--- Records for the exercise Enclosed Below ---
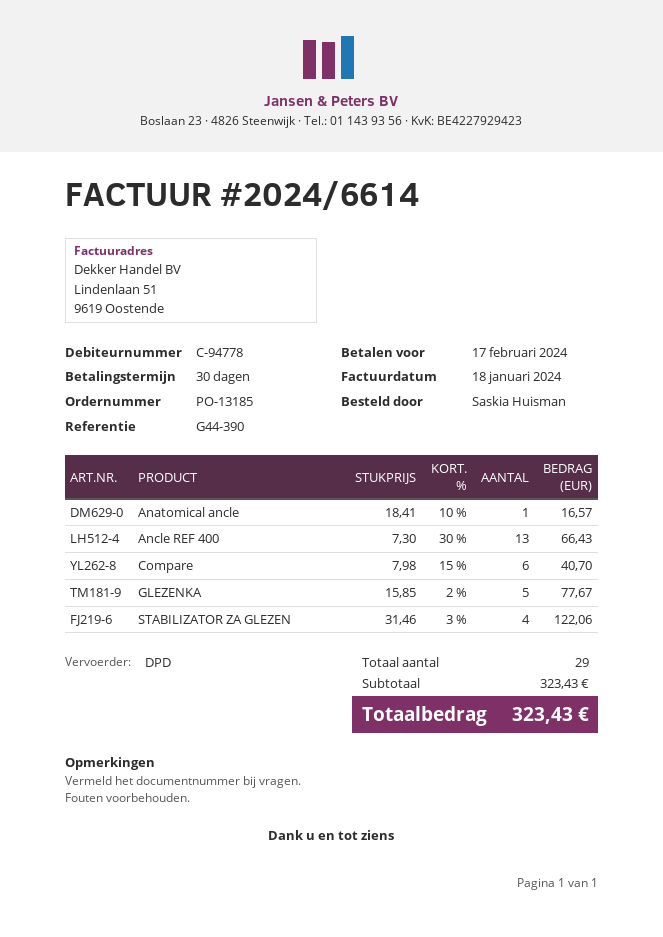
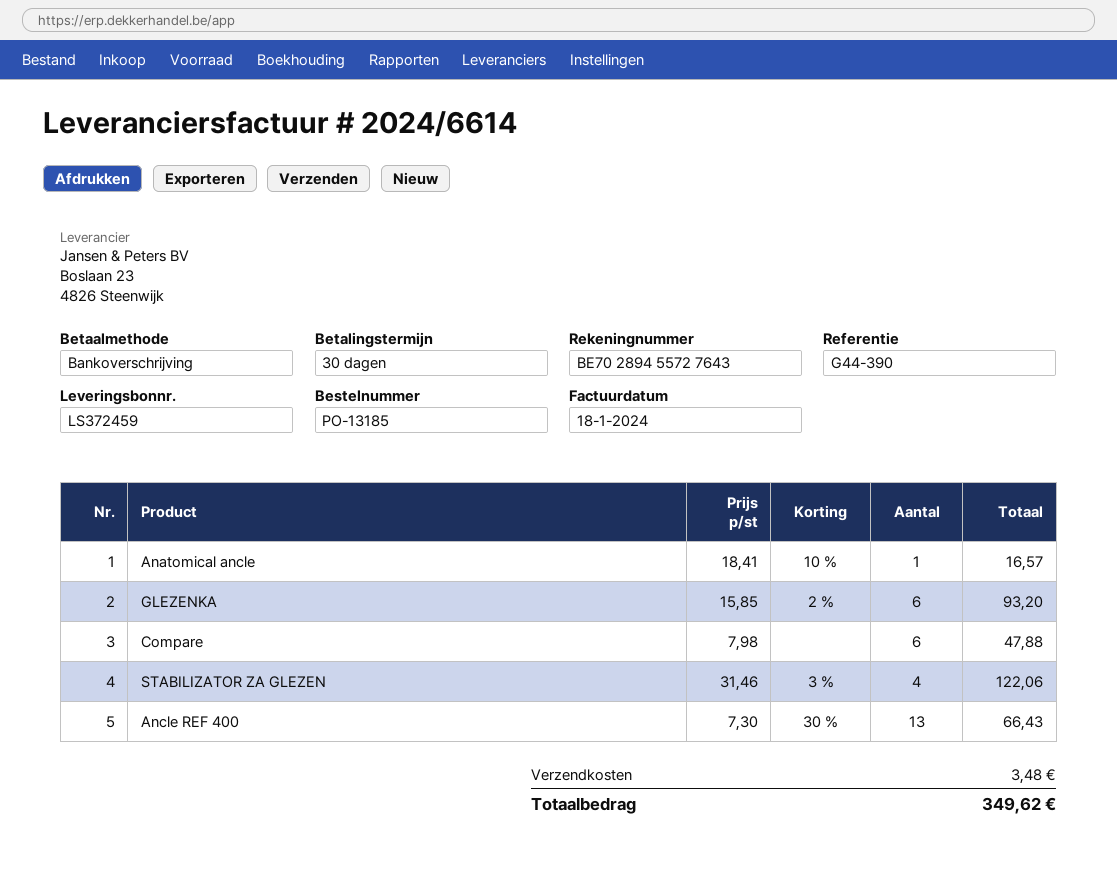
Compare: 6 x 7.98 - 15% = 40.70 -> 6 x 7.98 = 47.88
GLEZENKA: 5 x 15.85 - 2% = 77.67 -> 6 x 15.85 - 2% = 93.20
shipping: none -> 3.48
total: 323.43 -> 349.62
--- End of Enclosed Records for the exercise ---
--- Records for the exercise Enclosed Below ---
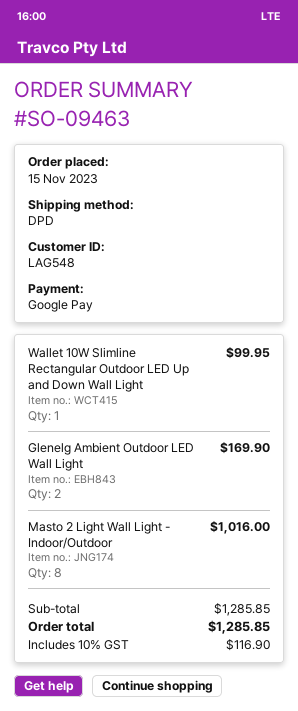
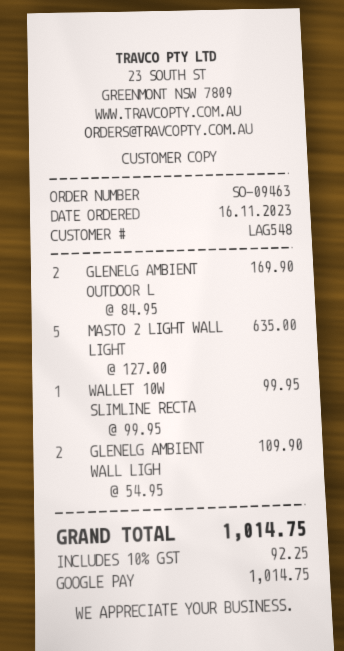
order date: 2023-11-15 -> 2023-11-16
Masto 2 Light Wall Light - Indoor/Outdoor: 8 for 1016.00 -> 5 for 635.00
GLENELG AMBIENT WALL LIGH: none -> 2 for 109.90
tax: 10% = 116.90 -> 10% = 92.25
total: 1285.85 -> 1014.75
--- End of Enclosed Records for the exercise ---
--- Records for the exercise Enclosed Below ---
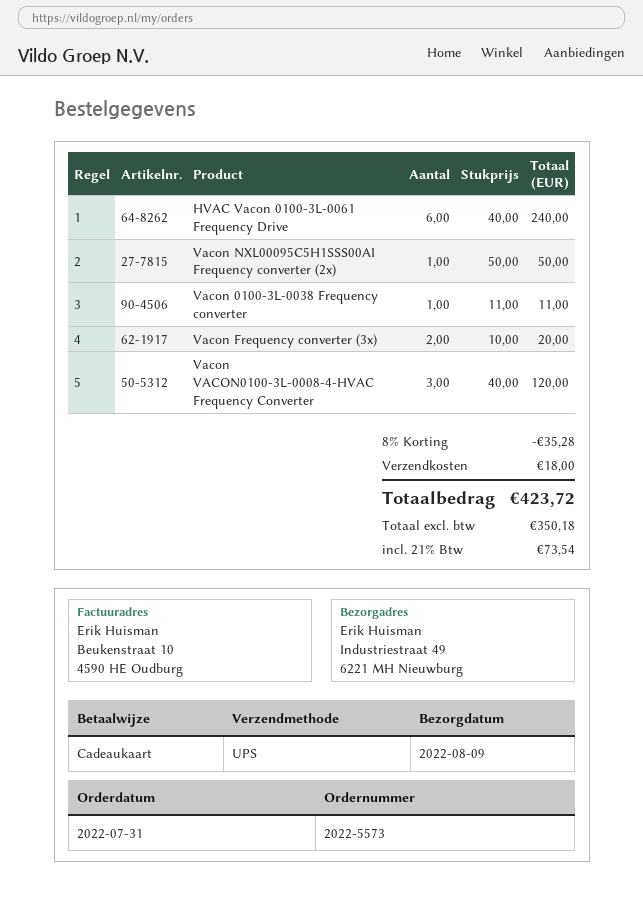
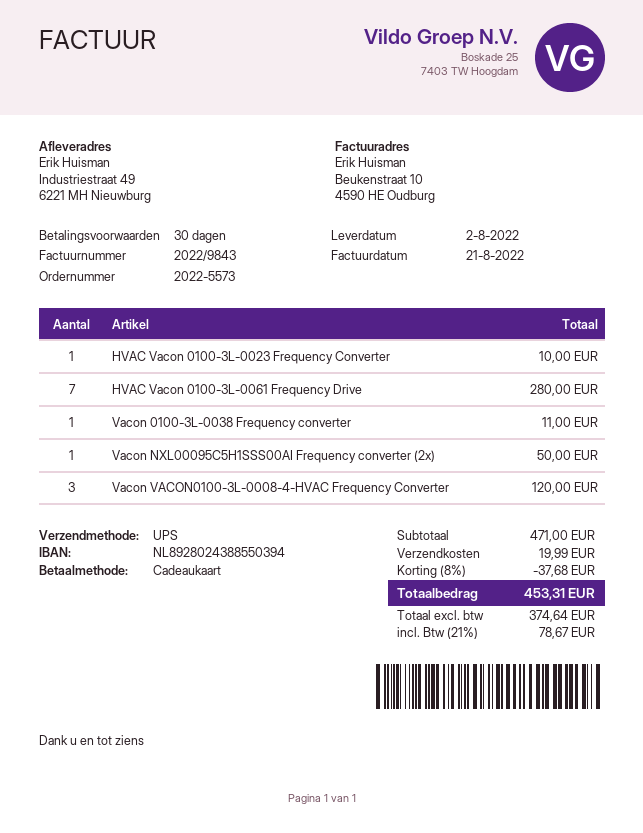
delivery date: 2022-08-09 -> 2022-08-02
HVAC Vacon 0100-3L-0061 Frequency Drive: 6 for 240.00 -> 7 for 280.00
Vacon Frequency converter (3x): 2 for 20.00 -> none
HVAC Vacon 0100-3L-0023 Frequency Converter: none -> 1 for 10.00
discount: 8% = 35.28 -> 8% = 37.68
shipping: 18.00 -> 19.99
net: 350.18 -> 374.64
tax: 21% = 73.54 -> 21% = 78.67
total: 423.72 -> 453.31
--- End of Enclosed Records for the exercise ---
_Exercise goal_. The expected answer is every line in the data above that carries the string "HVAC".

_Exercise answer_.
HVAC Vacon 0100-3L-0061 Frequency Drive: 6 for 240.00 -> 7 for 280.00
HVAC Vacon 0100-3L-0023 Frequency Converter: none -> 1 for 10.00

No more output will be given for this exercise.